How to removing unduplicated data?
我尝试在 R 中解决对象检测问题。第一个数据是图像数据 (RGB)。其次是边界框信息(class,坐标...)
但是有些图片没有边界框信息。所以我检查了一些文件。结果,这是不必要的。所以我想删除这些数据。但是,为了加载图像文件,我无法删除文件目录。让我们看看。
image_all <- list.files(img_dir, pattern = "png", full.names = TRUE)
head(image_all) #And then i use magick package in r. Load and resize file.
[1] "C:/Users/Sang won kim/Desktop/train/0.png" "C:/Users/Sang won kim/Desktop/train/1.png"
[3] "C:/Users/Sang won kim/Desktop/train/10.png" "C:/Users/Sang won kim/Desktop/train/100.png"
[5] "C:/Users/Sang won kim/Desktop/train/1000.png" "C:/Users/Sang won kim/Desktop/train/1001.png"
> head(bbox)
# A tibble: 6 x 12
file_name class x1 y1 x2 y2 x3 y3 x4 y4
<chr> <chr> <chr> <chr> <chr> <chr> <chr> <chr> <chr> <chr> <int>
1 0.png 4, 4, ~ 166.9801643~ 150.2190229~ 167.1537030~ 146.5573567~ 185.2927712~ 147.4170282~ 185.119232~ 151.078694~
2 1.png 4, 4, ~ 19.29481532~ 126.6060203~ 20.46862692~ 128.2216333~ 14.06897217~ 132.8712547~ 12.8951605~ 131.255641~
3 10.png 1, 1, ~ 99.69594772~ 187.4999087~ 102.1867698~ 191.0384564~ 84.99339110~ 203.1410626~ 82.5025689~ 199.602514~
4 100.png 4, 4, 4 100.1321271~ 63.97578214~ 102.6031447~ 64.09151524~ 102.2166042~ 72.34454343~ 99.7455865~ 72.2288103~
5 1000.png 1, 1 205.8749899~ 136.5865980~ 211.2637429~ 142.6596224~ 170.5469358~ 178.7887077~ 165.158182~ 172.715683~
6 1001.png 1, 1 35.37469380~ 89.71580246~ 41.00788160~ 96.06430034~ -0.40033915~ 132.8068949~ -6.0335269~ 126.458397~
我想要的是如果 file_name 的 bbox 不存在(与 image_all 相比),删除 image_all 向量。
这是match/subset
的事情。但在从 image_all
中删除不需要的值之前,请使用 basename
和 sub
.
获取不带扩展名的文件名
bn <- sub("\..*$", "", basename(image_all))

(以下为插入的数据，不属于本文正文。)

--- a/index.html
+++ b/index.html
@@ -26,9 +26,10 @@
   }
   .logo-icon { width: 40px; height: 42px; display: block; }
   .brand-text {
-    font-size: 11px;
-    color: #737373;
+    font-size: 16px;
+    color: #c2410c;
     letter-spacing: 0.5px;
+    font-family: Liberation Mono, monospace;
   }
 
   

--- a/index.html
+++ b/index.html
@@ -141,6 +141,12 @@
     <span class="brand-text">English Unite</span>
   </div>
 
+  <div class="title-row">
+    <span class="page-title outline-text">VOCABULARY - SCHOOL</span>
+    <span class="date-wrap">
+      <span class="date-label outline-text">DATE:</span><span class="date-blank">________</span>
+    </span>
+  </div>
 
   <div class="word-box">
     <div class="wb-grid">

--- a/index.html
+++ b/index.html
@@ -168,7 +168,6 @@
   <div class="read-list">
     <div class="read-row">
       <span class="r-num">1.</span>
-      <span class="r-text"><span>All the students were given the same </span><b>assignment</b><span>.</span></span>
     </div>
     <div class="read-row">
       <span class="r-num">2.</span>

i <- match(bbox$file_name, bn)
image_all <- image_all[i]
数据
image_all <- c("C:/Users/Sang won kim/Desktop/train/0.png","C:/Users/Sang won kim/Desktop/train/1.png",
"C:/Users/Sang won kim/Desktop/train/10.png","C:/Users/Sang won kim/Desktop/train/100.png",
"C:/Users/Sang won kim/Desktop/train/1000.png","C:/Users/Sang won kim/Desktop/train/1001.png")
file_name <- c("0", "1", "10", "1001")
bbox <- data.frame(file_name, stringsAsFactors = FALSE)

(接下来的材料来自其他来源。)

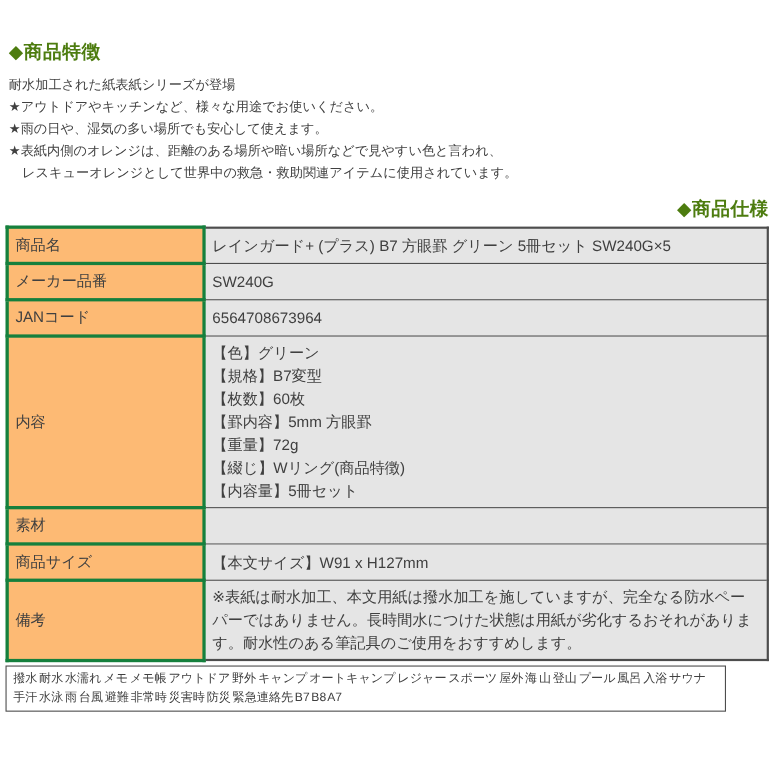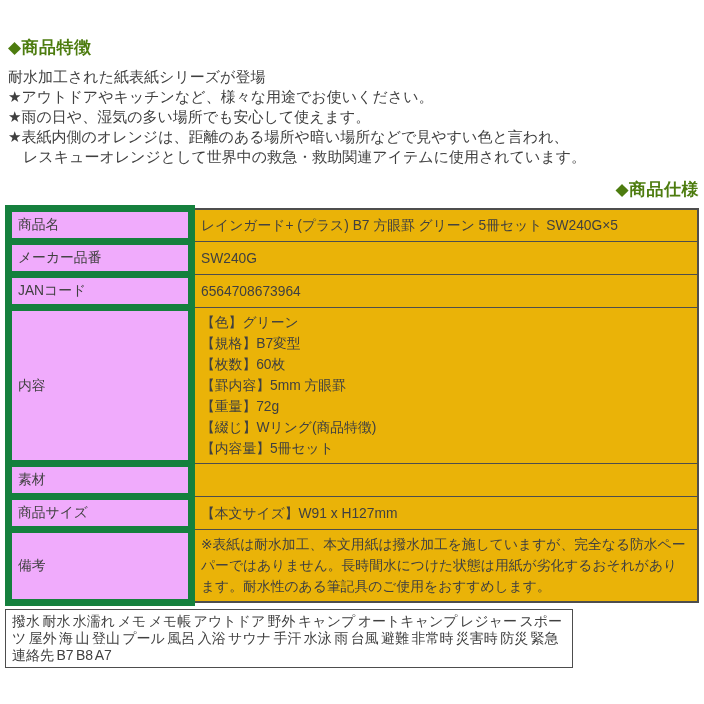--- a/index.html
+++ b/index.html
@@ -30,7 +30,7 @@
   .features {
     margin: 10px 0 13px 0;
     padding-left: 3px;
-    font-size: 15px;
+    font-size: 12px;
     line-height: 20px;
     color: #404040;
   }

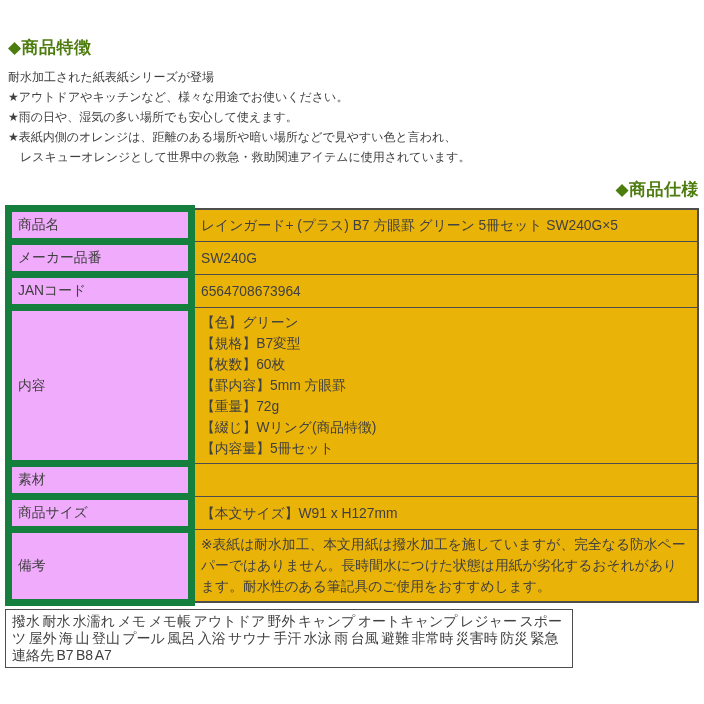--- a/index.html
+++ b/index.html
@@ -51,11 +51,11 @@
   }
   table.specs-table th {
     width: 164px;
-    background: #f0abfc;
+    background: #fdba74;
     font-weight: normal;
     text-align: left;
     vertical-align: middle;
-    border: 7px solid #15803d;
+    border: 3px solid #15803d;
     padding: 4px 6px;
   }
   table.specs-table td {

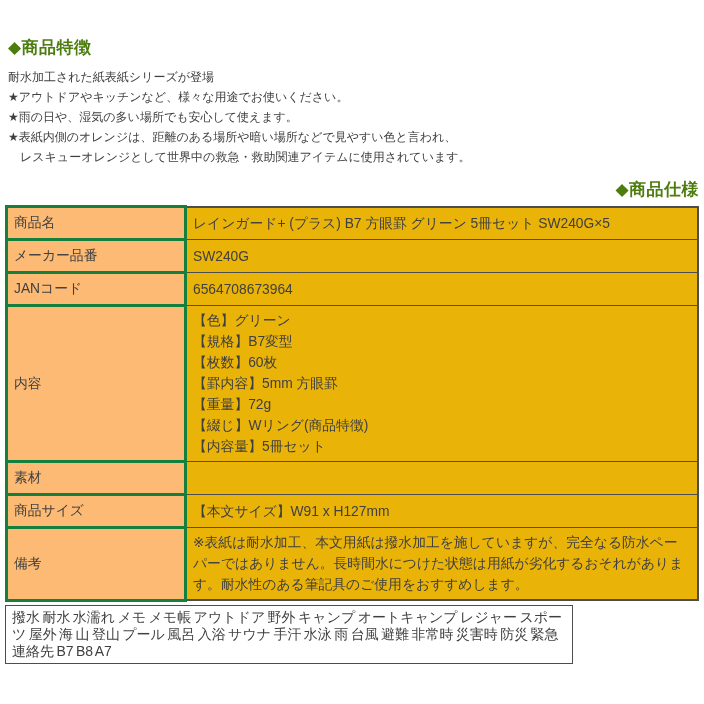--- a/index.html
+++ b/index.html
@@ -59,7 +59,7 @@
     padding: 4px 6px;
   }
   table.specs-table td {
-    background: #eab308;
+    background: #e5e5e5;
     vertical-align: middle;
     border: 1px solid #4d4d4d;
     padding: 4px 6px;

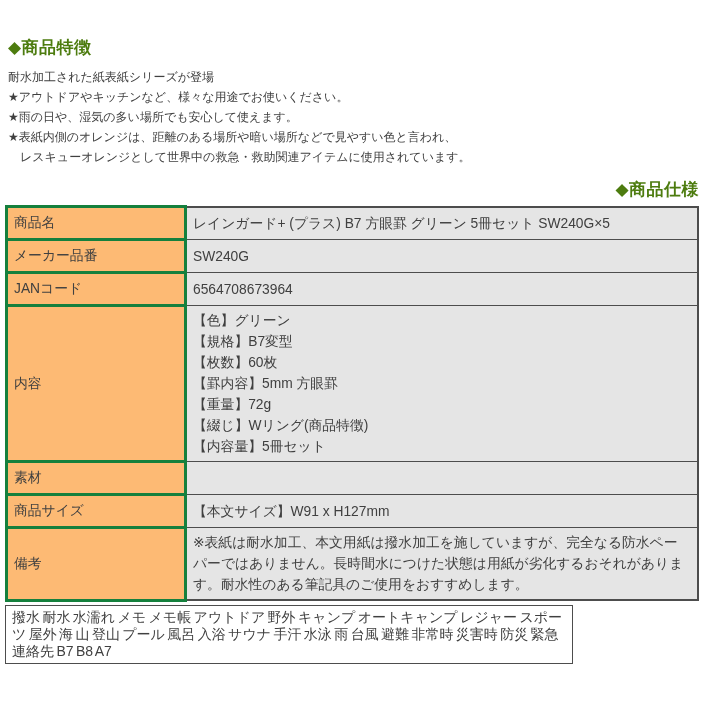--- a/index.html
+++ b/index.html
@@ -71,12 +71,12 @@
   tr.row-content { height: 146px; }
   tr.row-notes   { height: 67px; }
   .keywords-box {
-    width: 568px;
+    width: 655px;
     box-sizing: border-box;
     margin-top: 3px;
     border: 1px solid #4d4d4d;
     padding: 3px 6px;
-    font-size: 14px;
+    font-size: 11px;
     line-height: 17px;
     word-spacing: -1.5px;
     color: #404040;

我尝试在 R 中解决对象检测问题。第一个数据是图像数据 (RGB)。其次是边界框信息(class,坐标...) 但是有些图片没有边界框信息。所以我检查了一些文件。结果,这是不必要的。所以我想删除这些数据。但是,为了加载图像文件,我无法删除文件目录。让我们看看。
image_all <- list.files(img_dir, pattern = "png", full.names = TRUE)
head(image_all) #And then i use magick package in r. Load and resize file.
[1] "C:/Users/Sang won kim/Desktop/train/0.png" "C:/Users/Sang won kim/Desktop/train/1.png"
[3] "C:/Users/Sang won kim/Desktop/train/10.png" "C:/Users/Sang won kim/Desktop/train/100.png"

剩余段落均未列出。